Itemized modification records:
*****
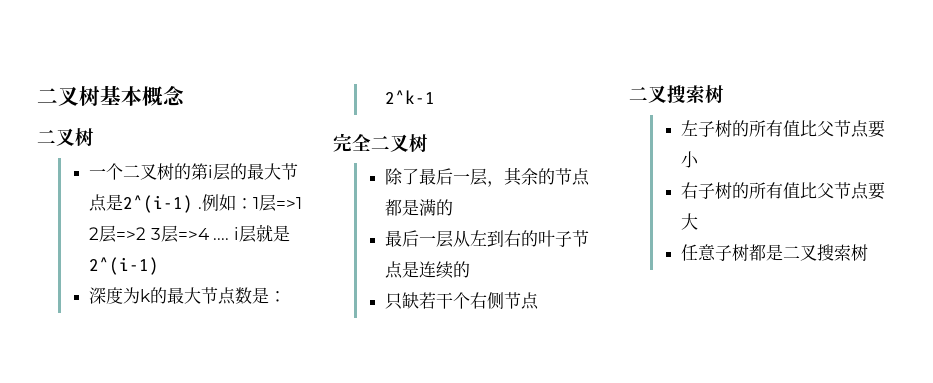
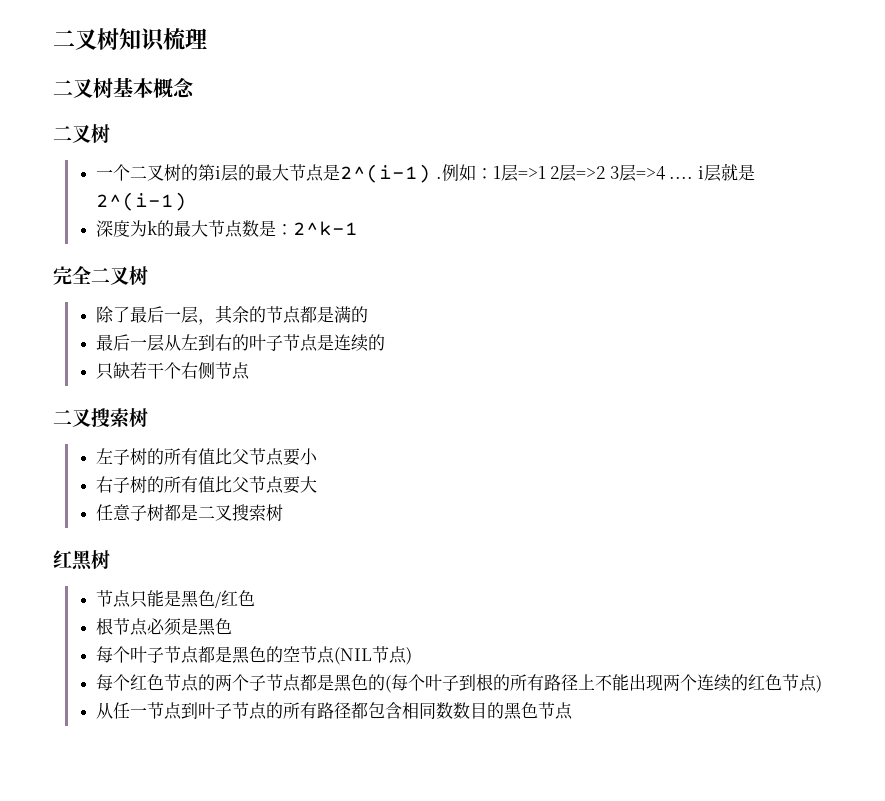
[37,86,100,106] 二叉树 -> [53,28,207,52] [53,78,113,98] 二叉树知识梳理 // 二叉树
(869, 252) none -> [53,550,110,571] [96,590,256,608] [96,618,233,636] [96,646,413,665] [96,674,823,693] [96,702,574,720] // 红黑树 // 节点只能是黑色/红色 // 根节点必须是黑色 // 每个叶子节点都是黑色的空节点(NIL节点) // 每个红色节点的两个子节点都是黑色的(每个叶子到根的所有路径上不能出现两个连续的红色节点) // 从任一节点到叶子节点的所有路径都包含相同数数目的黑色节点

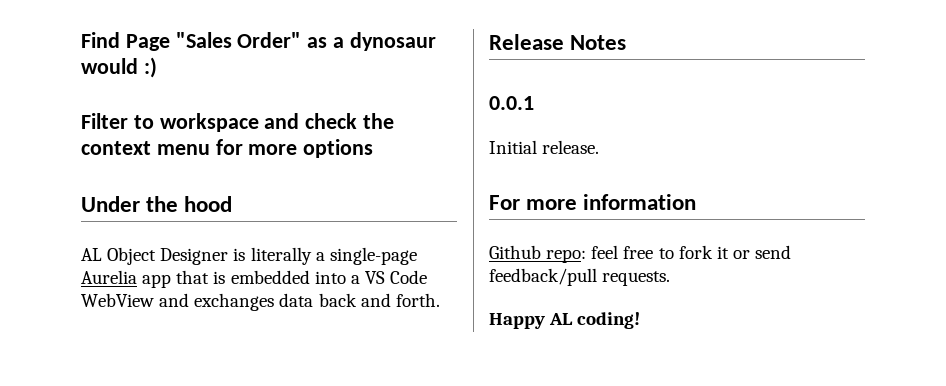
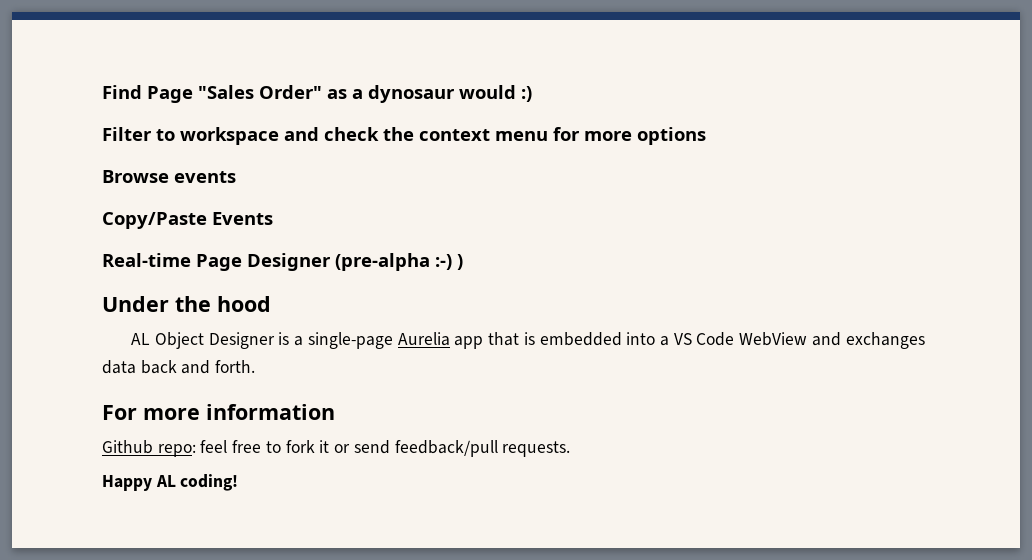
(374, 148) none -> [102,170,236,183] [102,212,273,229] [102,253,463,271] // Browse events // Copy/Paste Events // Real-time Page Designer (pre-alpha :-) )
[250,247,312,265] literally -> (290, 338) none
[489,34,627,50] [489,96,534,110] [489,140,600,154] // Release Notes // 0.0.1 // Initial release. -> (256, 366) none

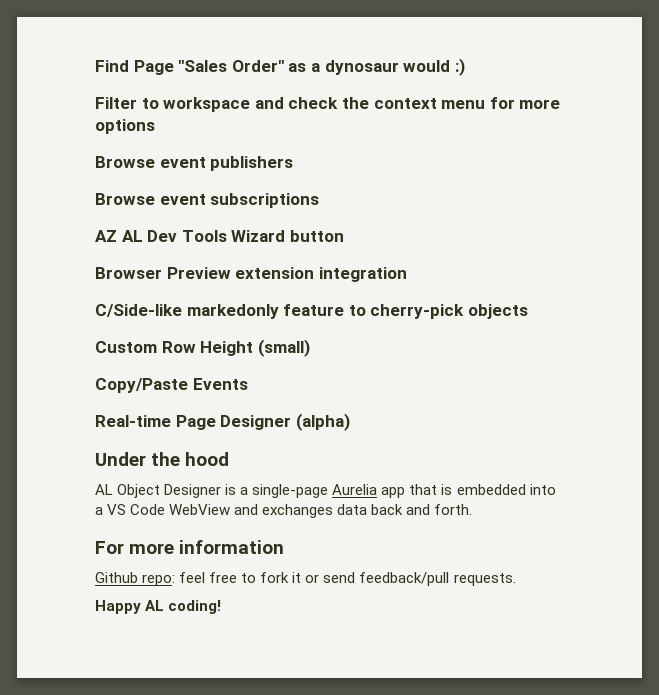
[174,171,236,183] events -> [159,156,294,171] [95,193,320,208] [95,230,344,242] [95,267,407,282] [95,304,528,319] [95,339,310,357] event publishers // Browse event subscriptions // AZ AL Dev Tools Wizard button // Browser Preview extension integration // C/Side-like markedonly feature to cherry-pick objects // Custom Row Height (small)
[335,253,463,271] (pre-alpha :-) ) -> [295,413,350,431] (alpha)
*****
Aim of the exercise: Only the line containing "[174,171,236,183] events ->" and the lines after it, through the end of the data, should be copied, exactly as they are.

Problem solution:
[174,171,236,183] events -> [159,156,294,171] [95,193,320,208] [95,230,344,242] [95,267,407,282] [95,304,528,319] [95,339,310,357] event publishers // Browse event subscriptions // AZ AL Dev Tools Wizard button // Browser Preview extension integration // C/Side-like markedonly feature to cherry-pick objects // Custom Row Height (small)
[335,253,463,271] (pre-alpha :-) ) -> [295,413,350,431] (alpha)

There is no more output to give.